## What you will do
Could you print exactly the lines of the listing below, starting at the line that has "and Bush-ing Clearance</span></td>" and ending at the line that has "of the corrosion</li>", and only those lines?
---------- Material provided
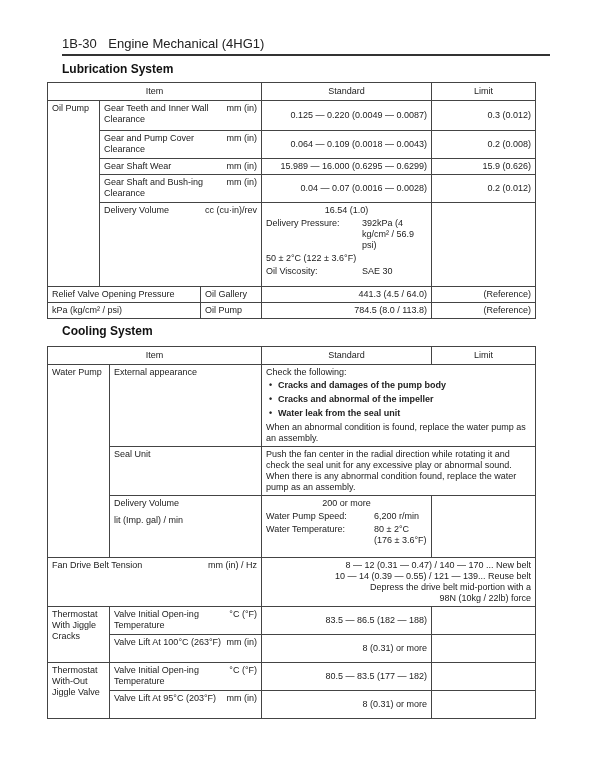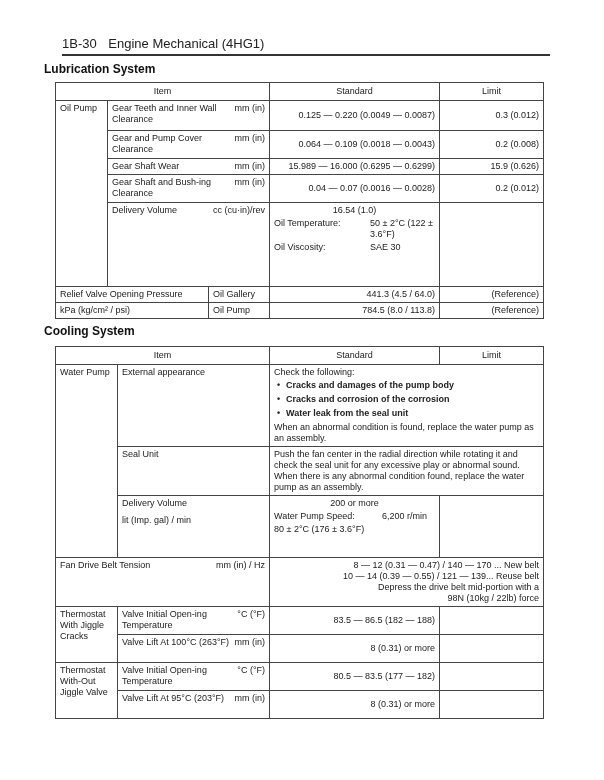--- a/index.html
+++ b/index.html
@@ -1,22 +1,22 @@
 <!DOCTYPE html>
 <html><head>
 <meta charset="utf-8">
 <style>
   html, body { margin:0; padding:0; background:#ffffff; }
   body { width:604px; height:780px; position:relative; overflow:hidden;
          font-family:"Liberation Sans", sans-serif; color:#222; }
   .page-header { position:absolute; left:62px; top:36px; font-size:13px; color:#222; }
   .page-header .pnum { margin-right:8px;margin-top:24px; }
   .rule { position:absolute; left:62px; top:54px; width:488px; height:0; border-top:2px solid #333; }
-  .section-title { position:absolute; left:44px; font-size:12px; font-weight:bold; color:#111; }
-  table { position:absolute; left:55px; border-collapse:collapse; font-size:9px; color:#222; table-layout:fixed; }
+  .section-title { position:absolute; left:62px; font-size:12px; font-weight:bold; color:#111; }
+  table { position:absolute; left:47px; border-collapse:collapse; font-size:9px; color:#222; table-layout:fixed; }
   td, th { border:1px solid #444; padding:2px 4px; vertical-align:top; line-height:11px; font-weight:normal; }
   th { text-align:center; padding:3px 4px; }
   .c { text-align:right; vertical-align:middle; }
   .r { }
   .unit { float:right; padding-left:4px; }
   .kv { display:table; margin:2px 0; }
   .kv > span { display:table-cell; }
   .kv .k { width:96px; }
   .bullets { margin:2px 0 0 0; padding:0; list-style:none;font-weight:bold; }
   .bullets li { padding-left:12px; position:relative; margin:2px 0 3px 0; }
@@ -66,21 +66,24 @@
   <tr style="height:28px">
     <td colspan="2"><span class="unit">mm (in)</span><span>Gear Shaft and Bush-ing Clearance</span></td>
     <td class="c">0.04 — 0.07 (0.0016 — 0.0028)</td>
     <td class="c">0.2 (0.012)</td>
   </tr>
   <tr style="height:84px">
     <td colspan="2"><span class="unit">cc (cu·in)/rev</span><span>Delivery Volume</span></td>
     <td>
       <div style="text-align:center">16.54 (1.0)</div>
       <div class="kv">
-            <span class="k">Oil Temperature:</span>
+            <span class="k">Delivery Pressure:</span>
+            <span>392kPa (4 kg/cm² / 56.9 psi)</span>
+          </div>
+      <div class="kv">
             <span>50 ± 2°C (122 ± 3.6°F)</span>
           </div>
       <div class="kv">
             <span class="k">Oil Viscosity:</span>
             <span>SAE 30</span>
           </div>
     </td>
     <td></td>
   </tr>
   <tr>
@@ -113,21 +116,21 @@
     <th>Standard</th>
     <th>Limit</th>
   </tr>
   <tr>
     <td rowspan="3">Water Pump</td>
     <td>External appearance</td>
     <td colspan="2">
       <div>Check the following:</div>
       <ul class="bullets">
         <li>Cracks and damages of the pump body</li>
-        <li>Cracks and corrosion of the corrosion</li>
+        <li>Cracks and abnormal of the impeller</li>
         <li>Water leak from the seal unit</li>
       </ul>
       <div>When an abnormal condition is found, replace the water pump as an assembly.</div>
     </td>
   </tr>
   <tr>
     <td>Seal Unit</td>
     <td colspan="2">Push the fan center in the radial direction while rotating it and check the seal unit for any excessive play or abnormal sound. When there is any abnormal condition found, replace the water pump as an assembly.</td>
   </tr>
   <tr style="height:62px">
@@ -135,20 +138,21 @@
       <div>Delivery Volume</div>
       <div class="r" style="margin-top:6px">lit (Imp. gal) / min</div>
     </td>
     <td>
       <div style="text-align:center">200 or more</div>
       <div class="kv">
             <span class="k" style="width:108px">Water Pump Speed:</span>
             <span>6,200 r/min</span>
           </div>
       <div class="kv">
+            <span class="k" style="width:108px">Water Temperature:</span>
             <span>80 ± 2°C (176 ± 3.6°F)</span>
           </div>
     </td>
     <td></td>
   </tr>
   <tr>
     <td colspan="2"><span class="unit">mm (in) / Hz</span><span>Fan Drive Belt Tension</span></td>
     <td colspan="2" class="c" style="vertical-align:top">
       <div>8 — 12 (0.31 — 0.47) / 140 — 170 ... New belt</div>
       <div>10 — 14 (0.39 — 0.55)  / 121 — 139... Reuse belt</div>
--------------------
## Response to the task
     <td colspan="2"><span class="unit">mm (in)</span><span>Gear Shaft and Bush-ing Clearance</span></td>
     <td class="c">0.04 — 0.07 (0.0016 — 0.0028)</td>
     <td class="c">0.2 (0.012)</td>
   </tr>
   <tr style="height:84px">
     <td colspan="2"><span class="unit">cc (cu·in)/rev</span><span>Delivery Volume</span></td>
     <td>
       <div style="text-align:center">16.54 (1.0)</div>
       <div class="kv">
-            <span class="k">Oil Temperature:</span>
+            <span class="k">Delivery Pressure:</span>
+            <span>392kPa (4 kg/cm² / 56.9 psi)</span>
+          </div>
+      <div class="kv">
             <span>50 ± 2°C (122 ± 3.6°F)</span>
           </div>
       <div class="kv">
             <span class="k">Oil Viscosity:</span>
             <span>SAE 30</span>
           </div>
     </td>
     <td></td>
   </tr>
   <tr>
@@ -113,21 +116,21 @@
     <th>Standard</th>
     <th>Limit</th>
   </tr>
   <tr>
     <td rowspan="3">Water Pump</td>
     <td>External appearance</td>
     <td colspan="2">
       <div>Check the following:</div>
       <ul class="bullets">
         <li>Cracks and damages of the pump body</li>
-        <li>Cracks and corrosion of the corrosion</li>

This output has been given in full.